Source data
━━━━━━━━━━

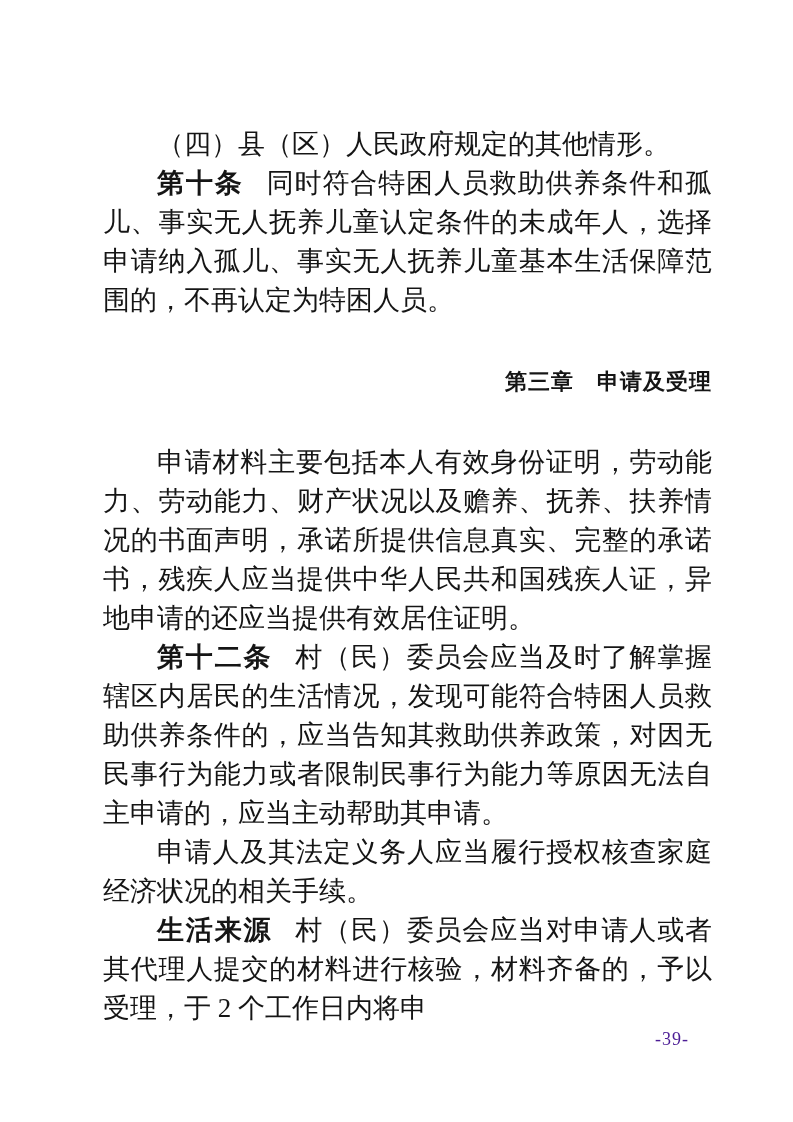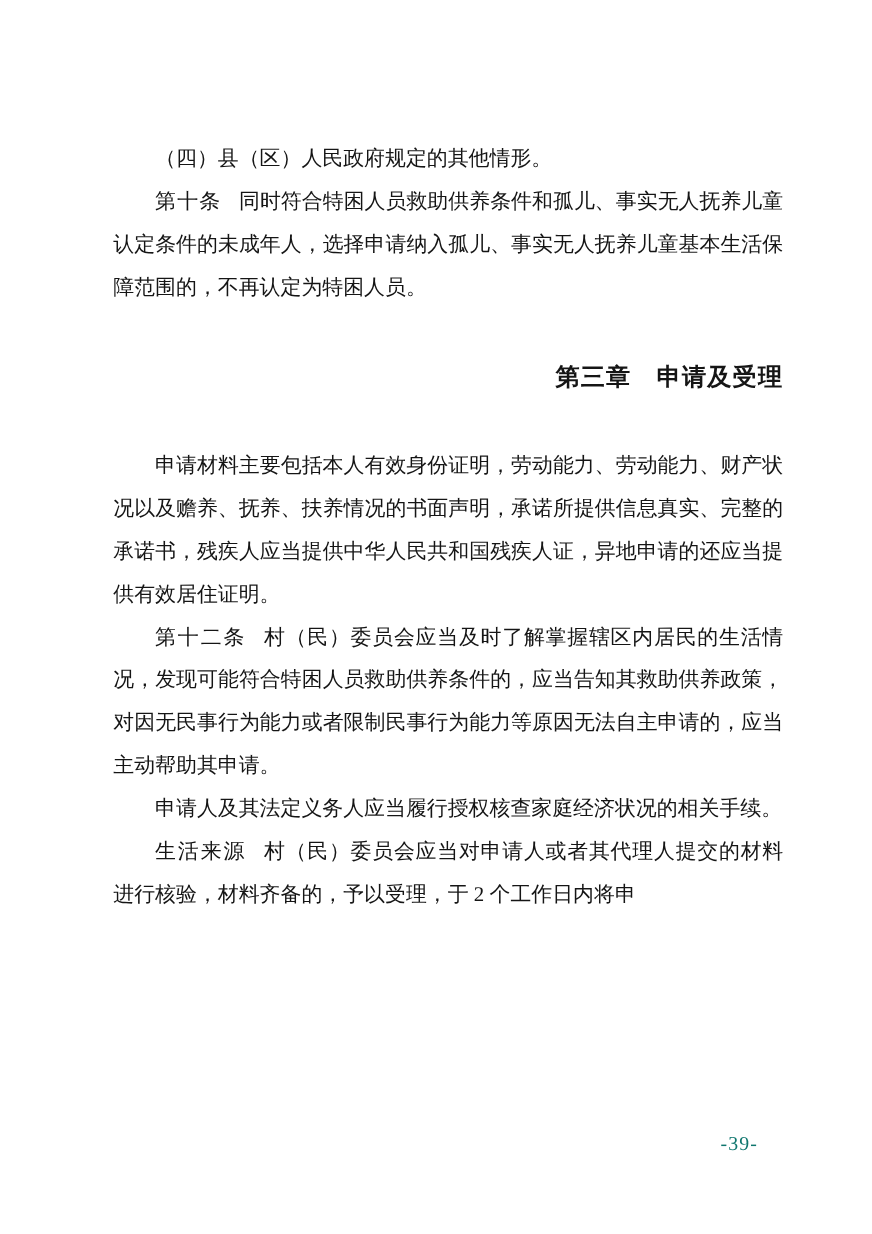--- a/index.html
+++ b/index.html
@@ -25,7 +25,7 @@
   }
   .body-para {
     margin: 0;
-    font-size: 19px;
+    font-size: 27px;
     line-height: 39px;
     text-align: justify;
     text-justify: inter-character;

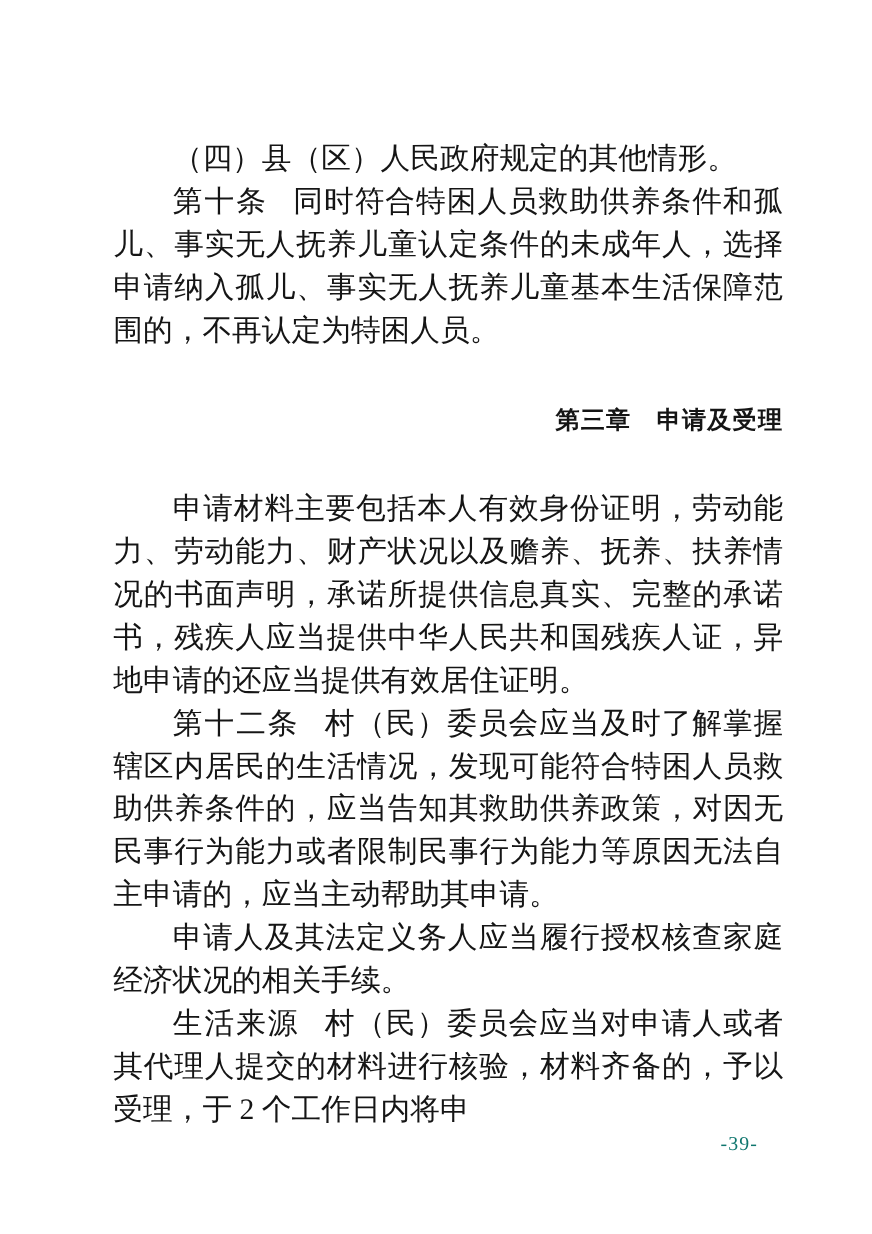--- a/index.html
+++ b/index.html
@@ -33,7 +33,7 @@
     word-break: break-all;
   }
   .article-term {
-    font-weight: normal;
+    font-weight: bold;
     font-family: "Liberation Sans", "DejaVu Sans", sans-serif;
     margin-right: 0.85em;
     letter-spacing: 1px;

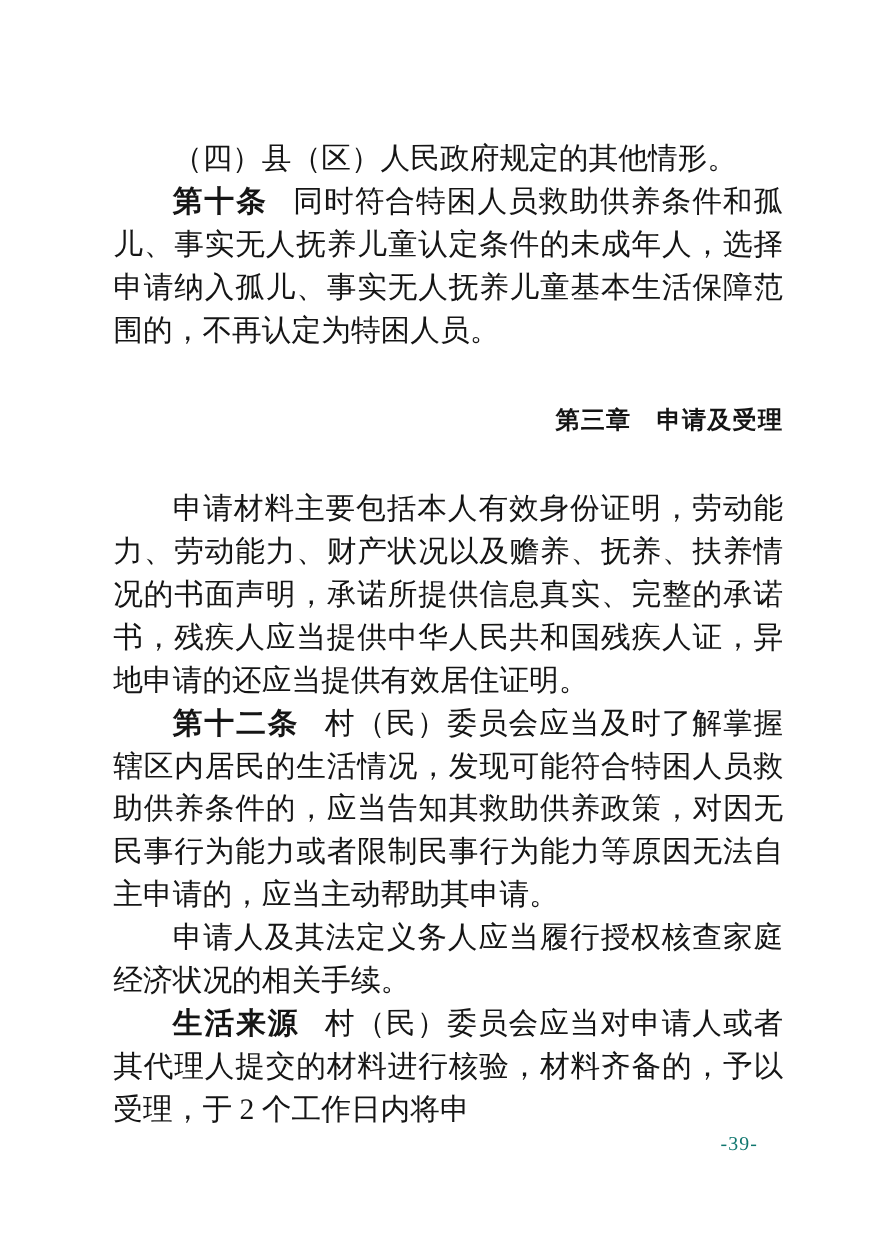--- a/index.html
+++ b/index.html
@@ -56,7 +56,7 @@
     line-height: 18px;
     letter-spacing: 1px;
     font-family: "Liberation Serif", "DejaVu Serif", serif;
-    color: #0f766e;
+    color: #4c1d95;
   }
 </style>
 </head>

━━━━━━━━━━

## Exercise brief
Repeat all entries exactly. Skip the pictures.

## Answer below
--- a/index.html
+++ b/index.html
@@ -25,7 +25,7 @@
   }
   .body-para {
     margin: 0;
-    font-size: 19px;
+    font-size: 27px;
     line-height: 39px;
     text-align: justify;
     text-justify: inter-character;

--- a/index.html
+++ b/index.html
@@ -33,7 +33,7 @@
     word-break: break-all;
   }
   .article-term {
-    font-weight: normal;
+    font-weight: bold;
     font-family: "Liberation Sans", "DejaVu Sans", sans-serif;
     margin-right: 0.85em;
     letter-spacing: 1px;

--- a/index.html
+++ b/index.html
@@ -56,7 +56,7 @@
     line-height: 18px;
     letter-spacing: 1px;
     font-family: "Liberation Serif", "DejaVu Serif", serif;
-    color: #0f766e;
+    color: #4c1d95;
   }
 </style>
 </head>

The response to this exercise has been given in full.